• [TASK DETAILS]: A verbatim copy of the data below is the required output.

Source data

= = = = = = =

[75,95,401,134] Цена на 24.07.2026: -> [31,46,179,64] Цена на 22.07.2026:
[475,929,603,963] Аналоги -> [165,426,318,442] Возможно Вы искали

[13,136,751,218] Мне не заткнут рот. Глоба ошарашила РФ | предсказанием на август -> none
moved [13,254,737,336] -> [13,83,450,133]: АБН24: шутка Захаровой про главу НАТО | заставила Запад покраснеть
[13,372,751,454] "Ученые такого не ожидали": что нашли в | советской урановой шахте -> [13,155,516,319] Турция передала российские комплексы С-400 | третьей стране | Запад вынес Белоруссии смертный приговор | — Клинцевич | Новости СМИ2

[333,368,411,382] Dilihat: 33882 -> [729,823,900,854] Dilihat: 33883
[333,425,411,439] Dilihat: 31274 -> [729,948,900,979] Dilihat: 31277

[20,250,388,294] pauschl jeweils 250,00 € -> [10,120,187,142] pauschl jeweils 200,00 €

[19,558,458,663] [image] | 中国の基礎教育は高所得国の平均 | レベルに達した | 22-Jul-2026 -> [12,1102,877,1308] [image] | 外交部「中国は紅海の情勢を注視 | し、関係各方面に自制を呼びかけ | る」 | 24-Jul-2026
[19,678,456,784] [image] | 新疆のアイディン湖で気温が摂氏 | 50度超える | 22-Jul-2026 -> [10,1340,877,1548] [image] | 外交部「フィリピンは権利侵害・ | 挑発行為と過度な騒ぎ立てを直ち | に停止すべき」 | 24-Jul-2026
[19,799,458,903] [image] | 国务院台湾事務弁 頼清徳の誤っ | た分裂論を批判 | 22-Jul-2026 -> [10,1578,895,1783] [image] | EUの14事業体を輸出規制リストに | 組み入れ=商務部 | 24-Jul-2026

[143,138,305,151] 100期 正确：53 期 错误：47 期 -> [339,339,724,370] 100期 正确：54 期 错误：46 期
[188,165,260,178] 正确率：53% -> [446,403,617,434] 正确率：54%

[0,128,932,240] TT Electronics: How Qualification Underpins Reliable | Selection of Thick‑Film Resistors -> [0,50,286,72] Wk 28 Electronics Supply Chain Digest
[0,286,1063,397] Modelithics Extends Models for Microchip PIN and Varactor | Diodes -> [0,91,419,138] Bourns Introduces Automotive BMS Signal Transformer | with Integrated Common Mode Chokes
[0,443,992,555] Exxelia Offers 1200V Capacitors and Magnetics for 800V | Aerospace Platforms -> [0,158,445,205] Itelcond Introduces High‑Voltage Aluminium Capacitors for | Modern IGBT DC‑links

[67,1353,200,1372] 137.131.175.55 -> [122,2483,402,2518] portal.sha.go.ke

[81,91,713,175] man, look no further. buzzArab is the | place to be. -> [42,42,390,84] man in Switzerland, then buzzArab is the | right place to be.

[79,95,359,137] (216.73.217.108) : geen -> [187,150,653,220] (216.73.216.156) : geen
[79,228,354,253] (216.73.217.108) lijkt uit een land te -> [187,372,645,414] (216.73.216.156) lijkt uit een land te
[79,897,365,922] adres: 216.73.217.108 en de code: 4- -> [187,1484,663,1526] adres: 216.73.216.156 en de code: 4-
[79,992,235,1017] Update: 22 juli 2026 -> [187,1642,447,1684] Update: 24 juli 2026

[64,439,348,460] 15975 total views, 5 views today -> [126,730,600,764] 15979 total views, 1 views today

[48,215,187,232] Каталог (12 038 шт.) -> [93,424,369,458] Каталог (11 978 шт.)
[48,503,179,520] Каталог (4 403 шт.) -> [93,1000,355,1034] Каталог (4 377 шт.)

= = = = = = =

• [RESPONSE BOX]:
[75,95,401,134] Цена на 24.07.2026: -> [31,46,179,64] Цена на 22.07.2026:
[475,929,603,963] Аналоги -> [165,426,318,442] Возможно Вы искали

[13,136,751,218] Мне не заткнут рот. Глоба ошарашила РФ | предсказанием на август -> none
moved [13,254,737,336] -> [13,83,450,133]: АБН24: шутка Захаровой про главу НАТО | заставила Запад покраснеть
[13,372,751,454] "Ученые такого не ожидали": что нашли в | советской урановой шахте -> [13,155,516,319] Турция передала российские комплексы С-400 | третьей стране | Запад вынес Белоруссии смертный приговор | — Клинцевич | Новости СМИ2

[333,368,411,382] Dilihat: 33882 -> [729,823,900,854] Dilihat: 33883
[333,425,411,439] Dilihat: 31274 -> [729,948,900,979] Dilihat: 31277

[20,250,388,294] pauschl jeweils 250,00 € -> [10,120,187,142] pauschl jeweils 200,00 €

[19,558,458,663] [image] | 中国の基礎教育は高所得国の平均 | レベルに達した | 22-Jul-2026 -> [12,1102,877,1308] [image] | 外交部「中国は紅海の情勢を注視 | し、関係各方面に自制を呼びかけ | る」 | 24-Jul-2026
[19,678,456,784] [image] | 新疆のアイディン湖で気温が摂氏 | 50度超える | 22-Jul-2026 -> [10,1340,877,1548] [image] | 外交部「フィリピンは権利侵害・ | 挑発行為と過度な騒ぎ立てを直ち | に停止すべき」 | 24-Jul-2026
[19,799,458,903] [image] | 国务院台湾事務弁 頼清徳の誤っ | た分裂論を批判 | 22-Jul-2026 -> [10,1578,895,1783] [image] | EUの14事業体を輸出規制リストに | 組み入れ=商務部 | 24-Jul-2026

[143,138,305,151] 100期 正确：53 期 错误：47 期 -> [339,339,724,370] 100期 正确：54 期 错误：46 期
[188,165,260,178] 正确率：53% -> [446,403,617,434] 正确率：54%

[0,128,932,240] TT Electronics: How Qualification Underpins Reliable | Selection of Thick‑Film Resistors -> [0,50,286,72] Wk 28 Electronics Supply Chain Digest
[0,286,1063,397] Modelithics Extends Models for Microchip PIN and Varactor | Diodes -> [0,91,419,138] Bourns Introduces Automotive BMS Signal Transformer | with Integrated Common Mode Chokes
[0,443,992,555] Exxelia Offers 1200V Capacitors and Magnetics for 800V | Aerospace Platforms -> [0,158,445,205] Itelcond Introduces High‑Voltage Aluminium Capacitors for | Modern IGBT DC‑links

[67,1353,200,1372] 137.131.175.55 -> [122,2483,402,2518] portal.sha.go.ke

[81,91,713,175] man, look no further. buzzArab is the | place to be. -> [42,42,390,84] man in Switzerland, then buzzArab is the | right place to be.

[79,95,359,137] (216.73.217.108) : geen -> [187,150,653,220] (216.73.216.156) : geen
[79,228,354,253] (216.73.217.108) lijkt uit een land te -> [187,372,645,414] (216.73.216.156) lijkt uit een land te
[79,897,365,922] adres: 216.73.217.108 en de code: 4- -> [187,1484,663,1526] adres: 216.73.216.156 en de code: 4-
[79,992,235,1017] Update: 22 juli 2026 -> [187,1642,447,1684] Update: 24 juli 2026

[64,439,348,460] 15975 total views, 5 views today -> [126,730,600,764] 15979 total views, 1 views today

[48,215,187,232] Каталог (12 038 шт.) -> [93,424,369,458] Каталог (11 978 шт.)
[48,503,179,520] Каталог (4 403 шт.) -> [93,1000,355,1034] Каталог (4 377 шт.)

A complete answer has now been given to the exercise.